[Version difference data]

━━━━━━

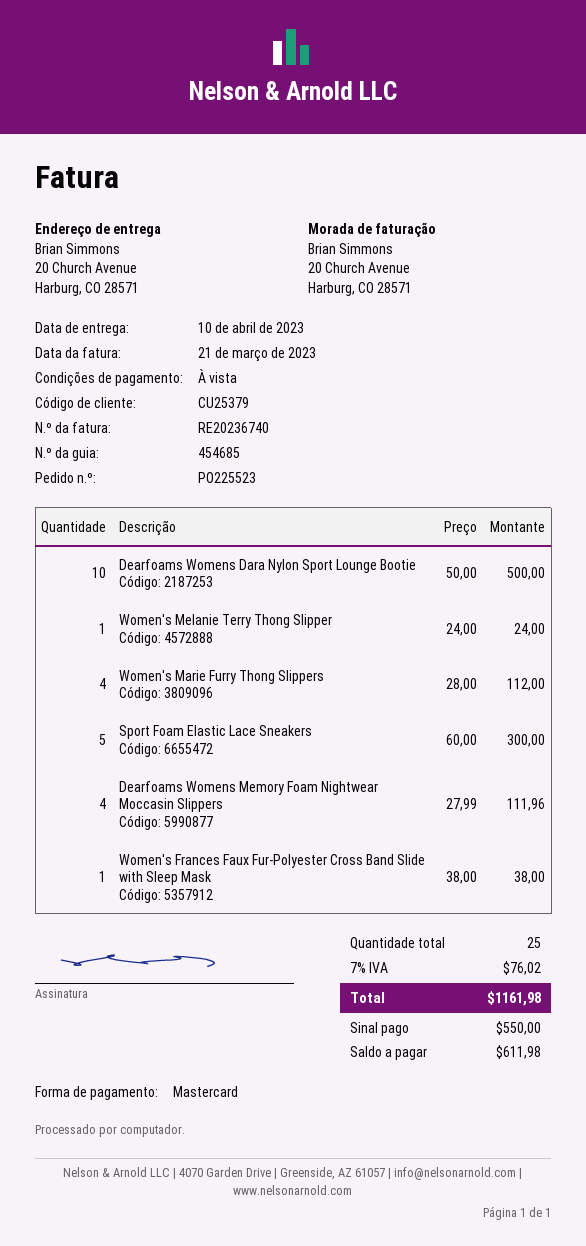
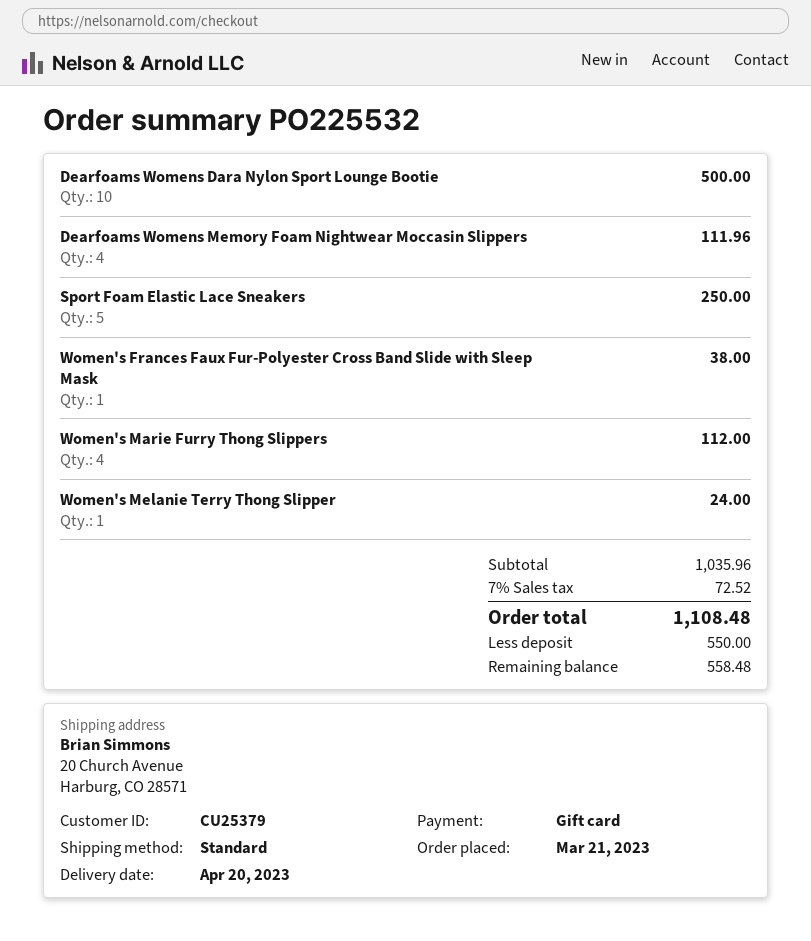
order number: PO225523 -> PO225532
delivery date: 2023-04-10 -> 2023-04-20
payment method: Mastercard -> gift card
Sport Foam Elastic Lace Sneakers: 5 for 300.00 -> 5 for 250.00
tax: 7% = 76.02 -> 7% = 72.52
total: 1161.98 -> 1108.48
balance: 611.98 -> 558.48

━━━━━━

### YOUR OBJECTIVE
The task calls for duplicating the data exactly, with no images kept.

### EXERCISE OUTPUT
order number: PO225523 -> PO225532
delivery date: 2023-04-10 -> 2023-04-20
payment method: Mastercard -> gift card
Sport Foam Elastic Lace Sneakers: 5 for 300.00 -> 5 for 250.00
tax: 7% = 76.02 -> 7% = 72.52
total: 1161.98 -> 1108.48
balance: 611.98 -> 558.48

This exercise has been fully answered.